Do your company’s 2026 strategic plans include a business acquisition? Whether you already have your eye on a target or are still weighing options, plan now for extensive financial due diligence. To help ensure a successful transaction, it’s critical to review a seller’s statements and other records for signs of owner or employee fraud.
To determine whether unusual income figures indicate systematic manipulation, forensic experts usually consider whether insiders had the opportunity to commit fraud — for example, if the business has failed to implement and enforce solid internal controls. Regulatory disapproval, customer complaints and suspicious supplier relationships can also raise red flags. If warranted, an expert may perform background checks on a target company’s principals.
It’s important to know that some sellers adopt legitimate accounting practices to present a selling business in the best possible light. However, if your forensic accountant finds misrepresentations — especially by executives — you’ll probably want to rethink your acquisition offer. In less serious cases, you may need to make purchase price adjustments or change the deal’s structure. In severe cases, you may need to walk away.
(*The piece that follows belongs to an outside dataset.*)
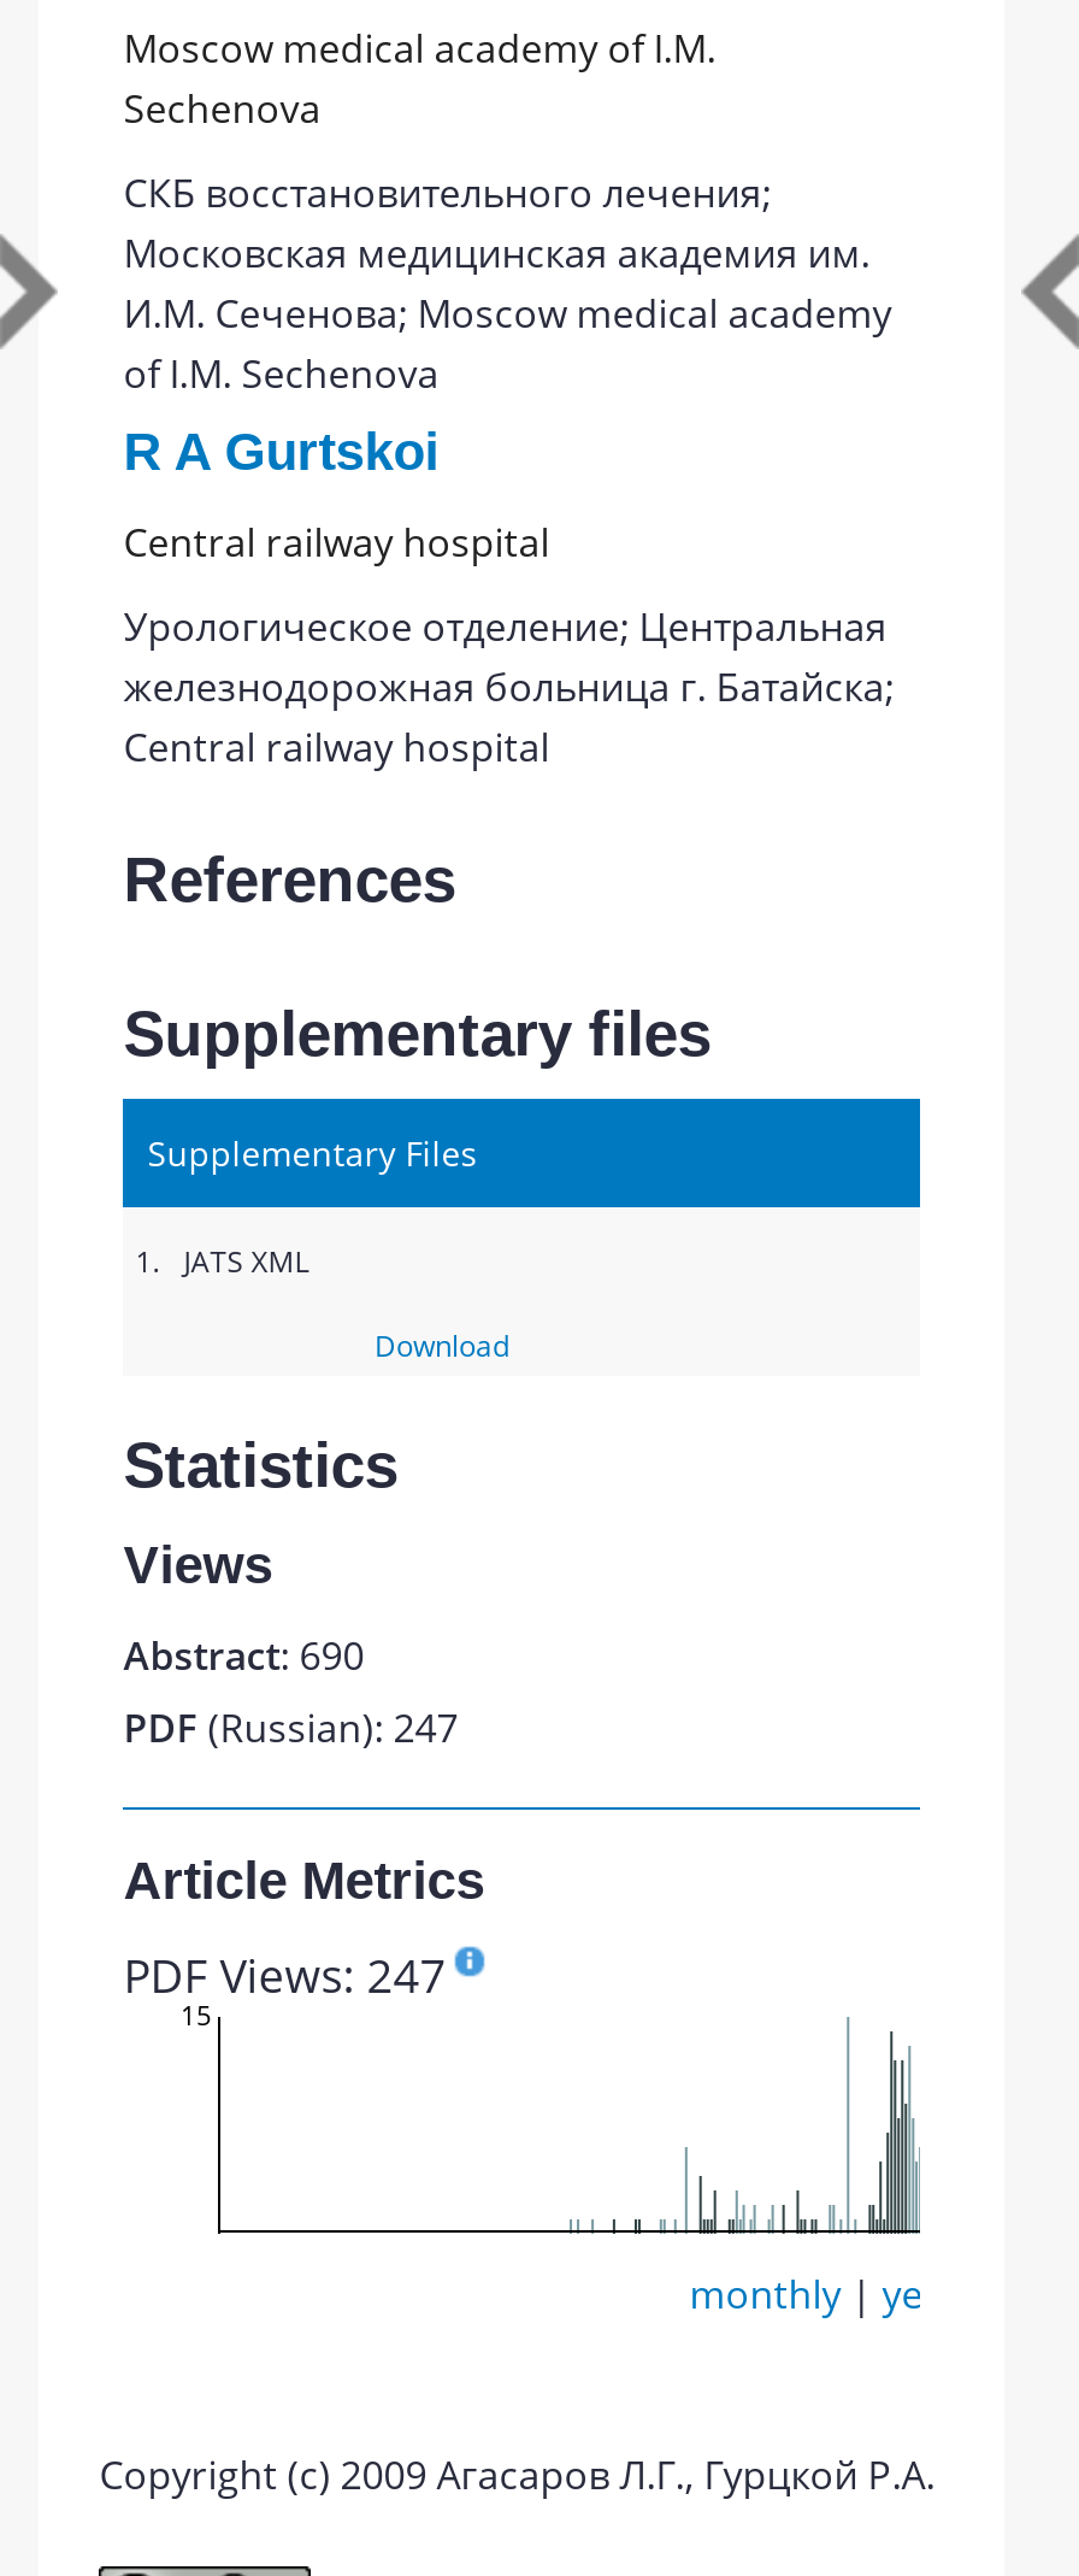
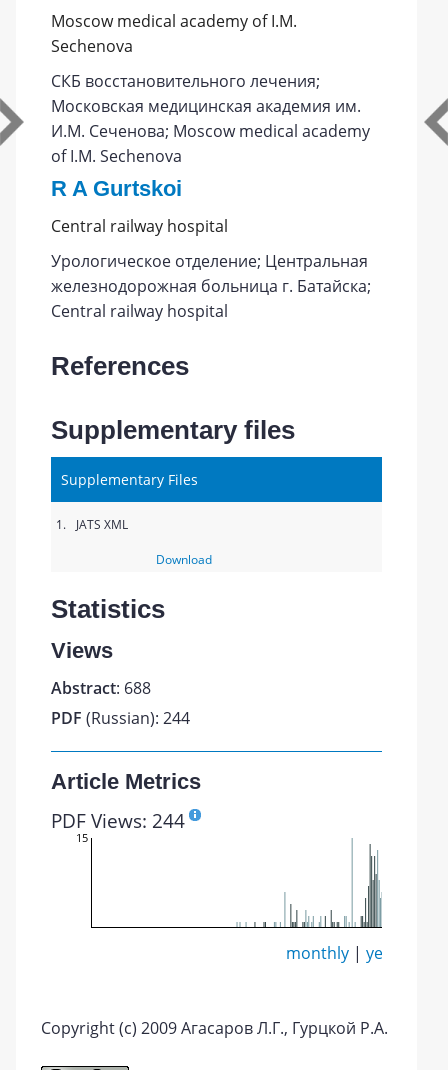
[123,1629,364,1682] Abstract: 690 -> [51,677,151,699] Abstract: 688
[123,1701,458,1754] PDF (Russian): 247 -> [51,707,190,729] PDF (Russian): 244
[123,1942,446,2007] PDF Views: 247 -> [51,807,185,834] PDF Views: 244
One way to protect your transaction, even if a seller successfully hides financial manipulation and other illegal activities, is to include an indemnification clause in your purchase agreement. Your M&A advisors may have to negotiate with the seller over liability limits and other details, such as the definition of “fraud.” But such clauses can help you manage acquisition risk.
Professional expertiseM&As are transactions you never want to attempt without the guidance and expertise of professional advisors. Effective deal teams typically include investment bankers or brokers, attorneys and accountants with various specialties. To avoid M&A fraud, make sure you include a forensic accountant on your team.